Housing market has its best ever week outside London as buyers flood back after lockdown

The housing market had its best ever week outside London when buyers flooded back after lockdown, according to figures out today. 

Prices in June were higher than in March despite dire forecasts of a collapse. 

The market is bouncing back after viewings were put on hold for eight weeks. A total of 40,000 sales have been agreed since the market reopened a month ago. 

Streets ahead: The market is bouncing back after viewings were put on hold for eight weeks

Offers accepted outside of London were the highest on record and more than 50 per cent above the five-year average, according to Knight Frank. 

House prices have also risen by 1.9 per cent – equivalent to £6,266 on an average home – since March, according to Rightmove. 

The website said it had recorded its busiest ever ten days in May and June. The figures are reflective of two months of pent-up demand coupled with record low interest rates. 

They counter doomsday predictions, made in early April, which said the virus would knock 13 per cent off prices by the end of the year – equivalent to £38,000 for the average home. 

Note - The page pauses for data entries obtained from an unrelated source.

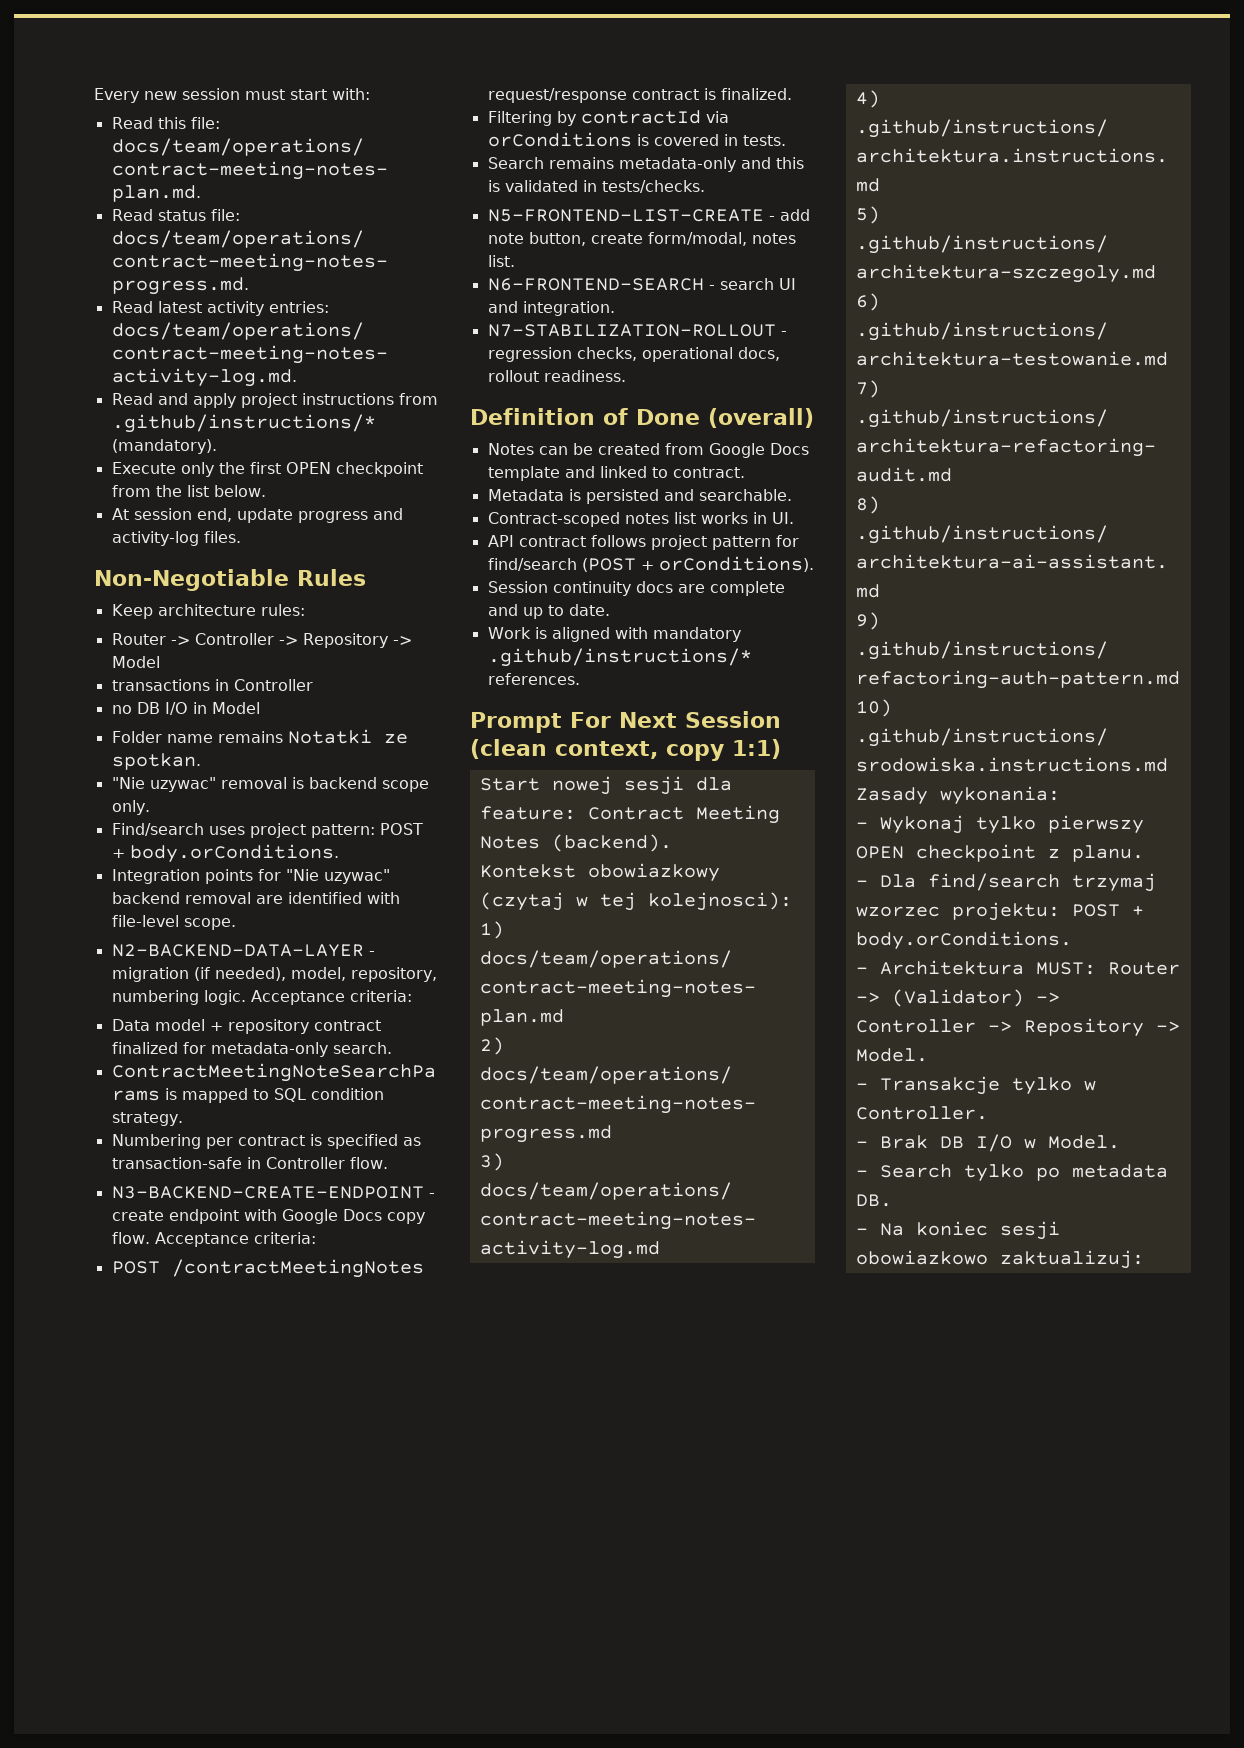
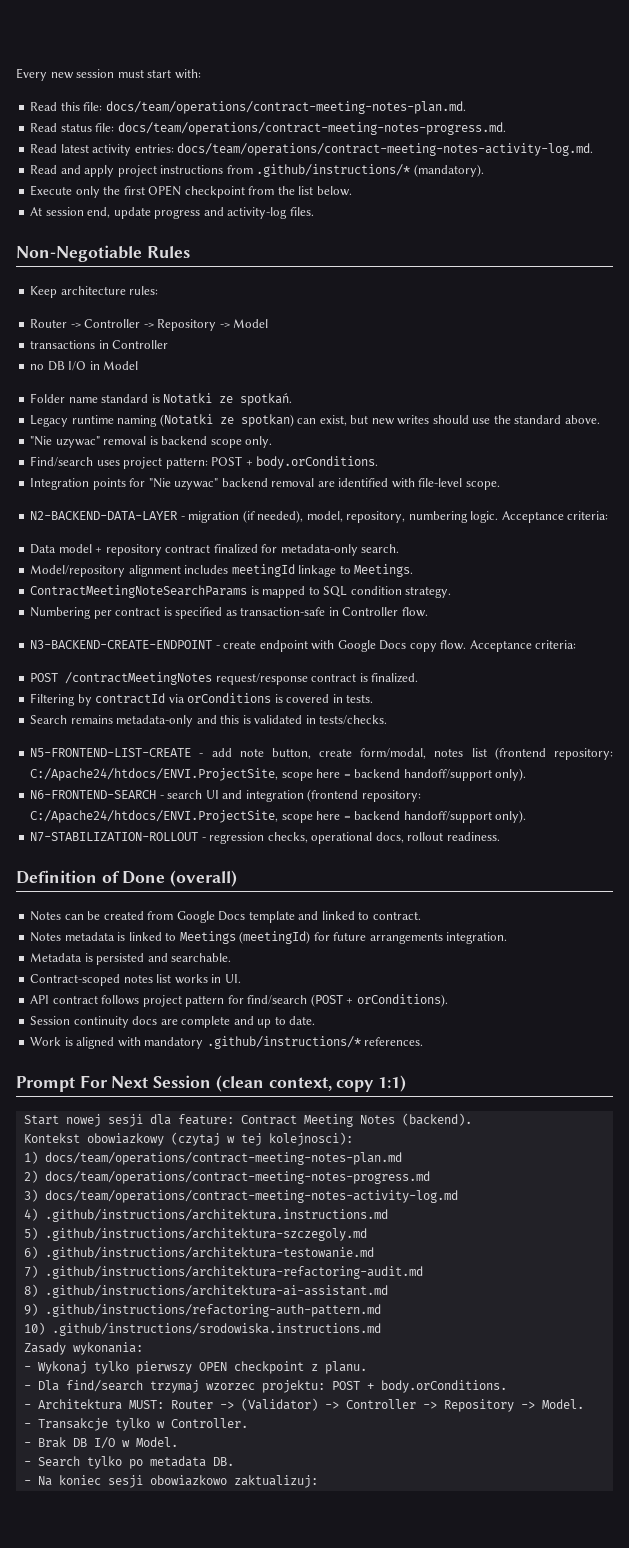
- Folder name remains Notatki ze spotkan.
+ Folder name standard is Notatki ze spotkań.
+ Legacy runtime naming (Notatki ze spotkan) can exist, but new writes should use the standard above.
+ Model/repository alignment includes meetingId linkage to Meetings.
- N5-FRONTEND-LIST-CREATE - add note button, create form/modal, notes list.
+ N5-FRONTEND-LIST-CREATE - add note button, create form/modal, notes list (frontend repository: C:/Apache24/htdocs/ENVI.ProjectSite, scope here = backend handoff/support only).
- N6-FRONTEND-SEARCH - search UI and integration.
+ N6-FRONTEND-SEARCH - search UI and integration (frontend repository: C:/Apache24/htdocs/ENVI.ProjectSite, scope here = backend handoff/support only).
+ Notes metadata is linked to Meetings (meetingId) for future arrangements integration.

Damian Gray, head of Knight Frank’s Oxford office, said: ‘Enquiry activity has been extraordinary. I’ve never been contacted by so many people to live outside London.’ 

Andy Shepherd, chief executive of Dexters, said: ‘We’re tremendously busy.’ Rightmove director Miles Shipside said ‘there are no signs of panic selling or even a price dip.’ 

After lockdown, the number of new prospective buyers is also increasing. For markets outside London in the week ending June 6, the figure was the highest since May 2018. 

The average discount to the asking price for sales outside London is 1.2 per cent since the market reopened, compared with 5.5 per cent in London, according to Knight Frank. 

House prices outside of London are proving more resilient in part because of a ‘trend for more buyers to seek outdoor space’. 

Lockdown has made buyers re-evaluate what they want from a house, agents said, and workers believe they will make fewer daily journeys into city centre offices. 

Prices have also remained steady as fewer houses are available – with approximately 175,000 ‘missing sellers’ in the eight weeks of lockdown. 

Later in the year, prices will be determined by the depth of recession and level of unemployment, experts added.